Pictured above are several notable pieces from the Archives’ collection of merchandise. Two Mary Poppins dolls—one more vintage, in a stylish blue jacket with matching hat, and a more recent one sporting her iconic “Jolly Holiday” look—showcase the differences and looks across generations. We’re also pleased to showcase this adorable lunch bag with Thermos and a ceramic Mary, complete with two measuring spoons. And who wouldn’t want to eat ice cream out of that superb ice cream box?

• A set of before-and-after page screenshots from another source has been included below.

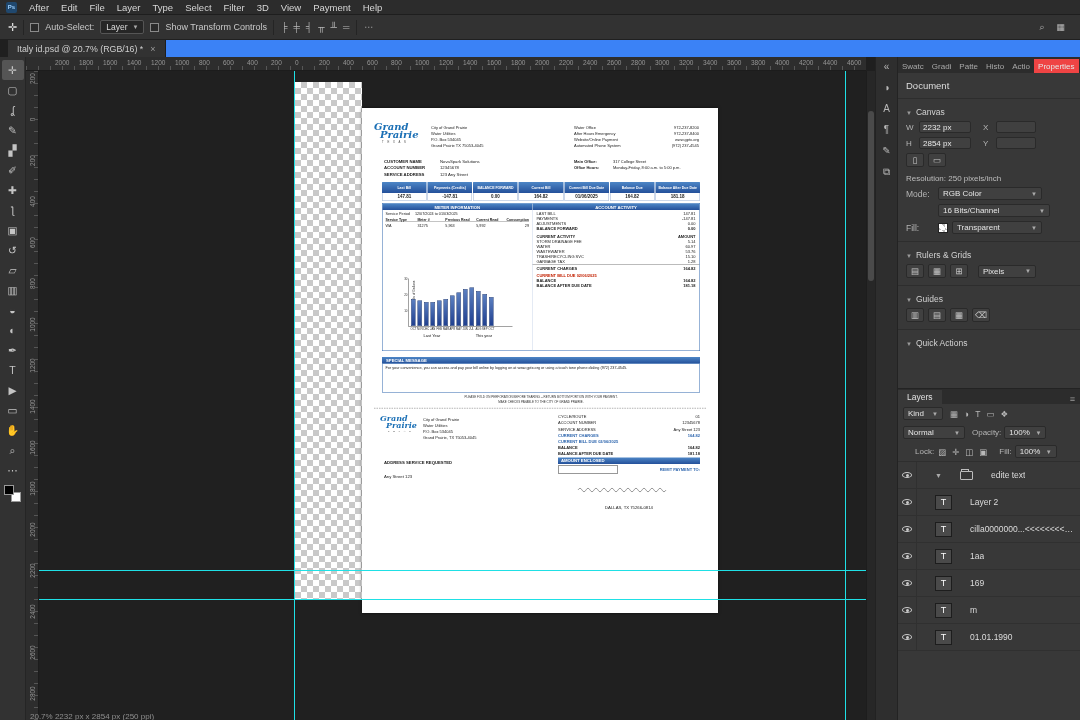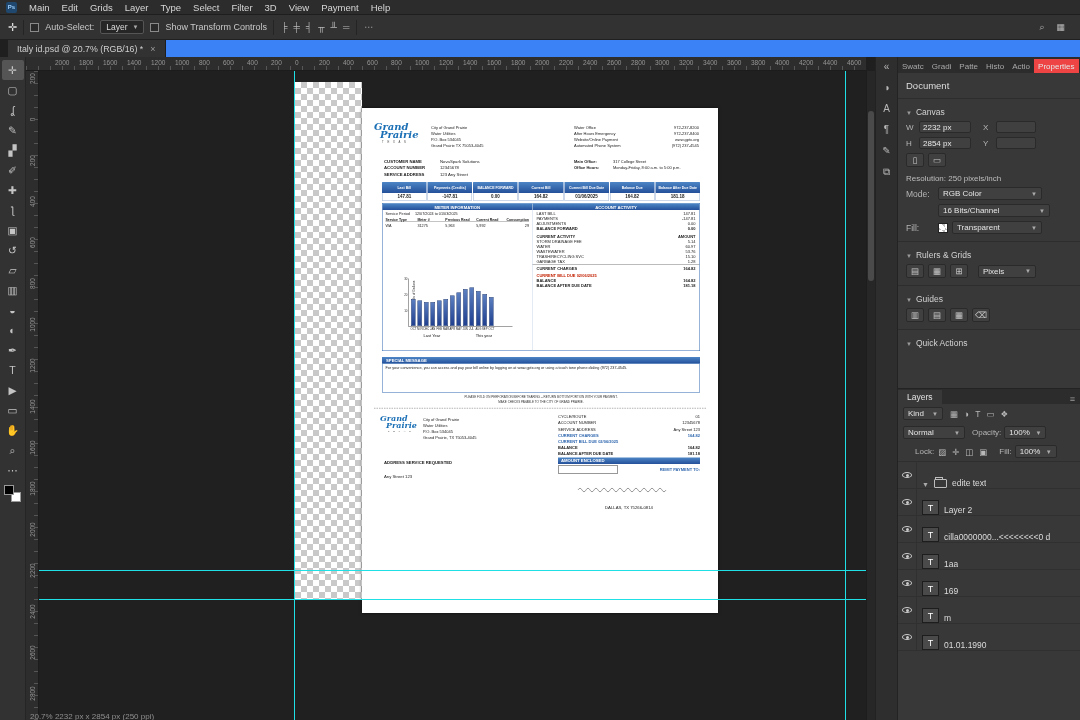"Main" div.mi { text: Main -> After }
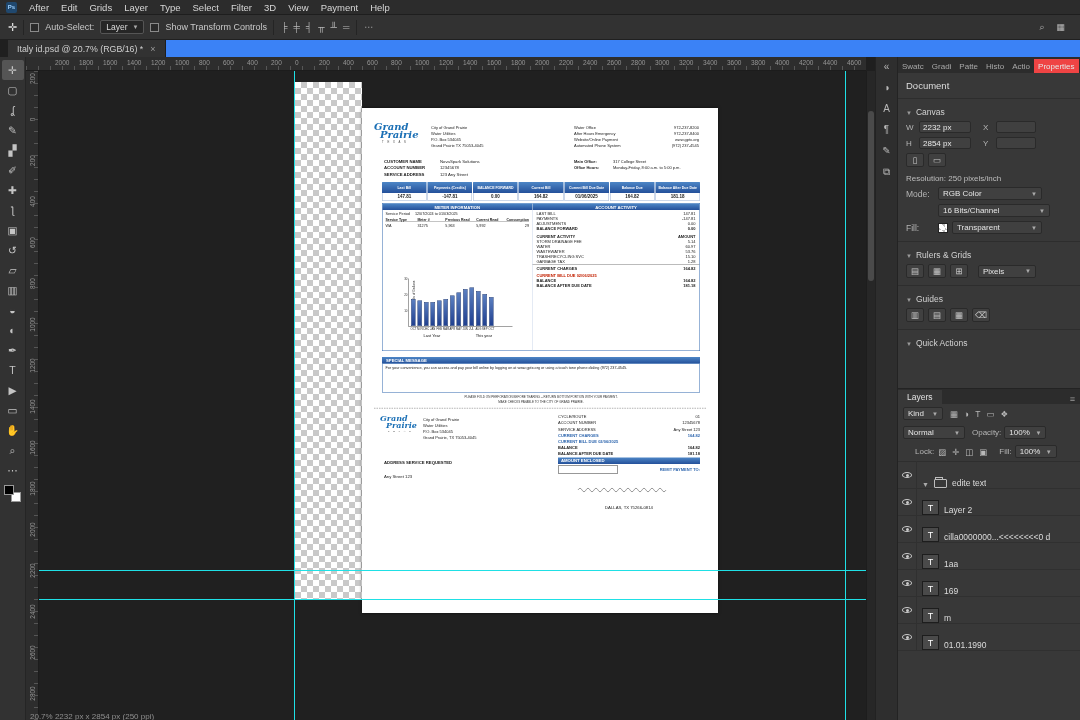"Grids" div.mi { text: Grids -> File }
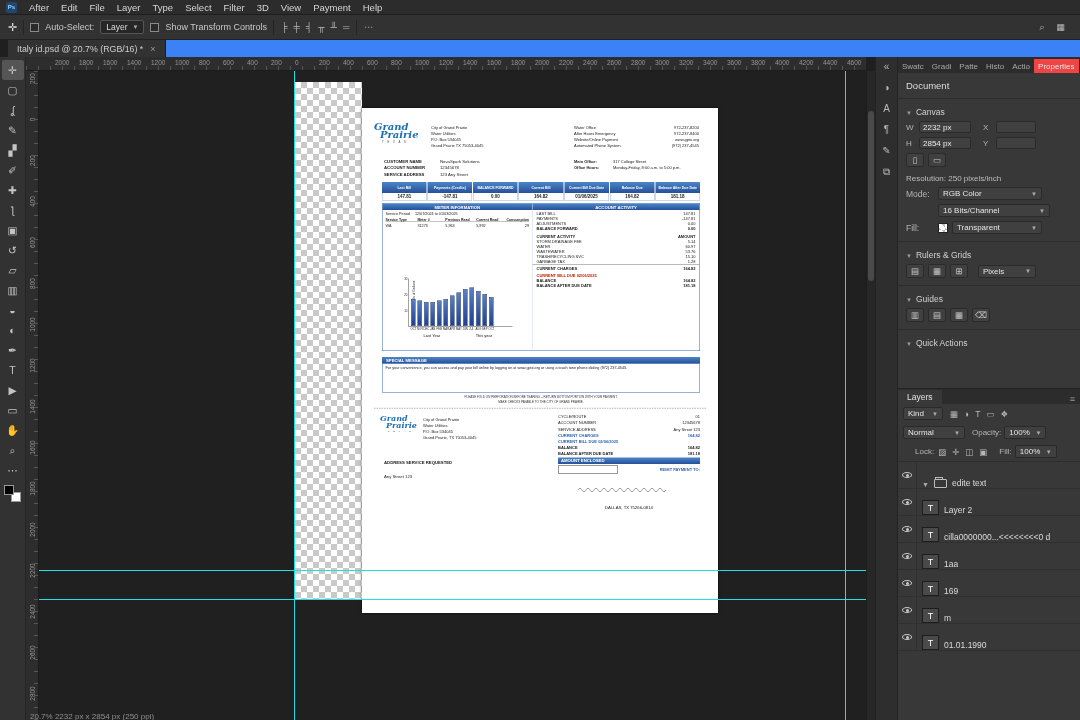"edite text" .layer { align-items: flex-end -> center; gap: 5px -> 18px }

No other studio could have created a film like Mary Poppins. “Mary Poppins resonated with me because it is simultaneously humorous, innovative, and deeply heartfelt,” says Patrick Letrondo Markulis, a Retouching Specialist with the Walt Disney Archives’ photo digitization team. Patrick and countless other fans have learned from the wisdom Mary imparts on the Banks family, hoping her aphorisms, truths, and life lessons stay with them through adulthood. “In the film, and in life, children see a lot of magic that only some adults see. I grew up hoping I’d be one of those adults,” Patrick adds. What better film can teach us, young or young at heart, that magic can be found anywhere, even in unassuming carpet bags.
This week we are celebrating the 60th anniversary of "Mary Poppins”. Walt was inspired by his daughters' love of the Poppins stories and spent decades pursuing the film rights; the product of that effort was “practically perfect in every way”.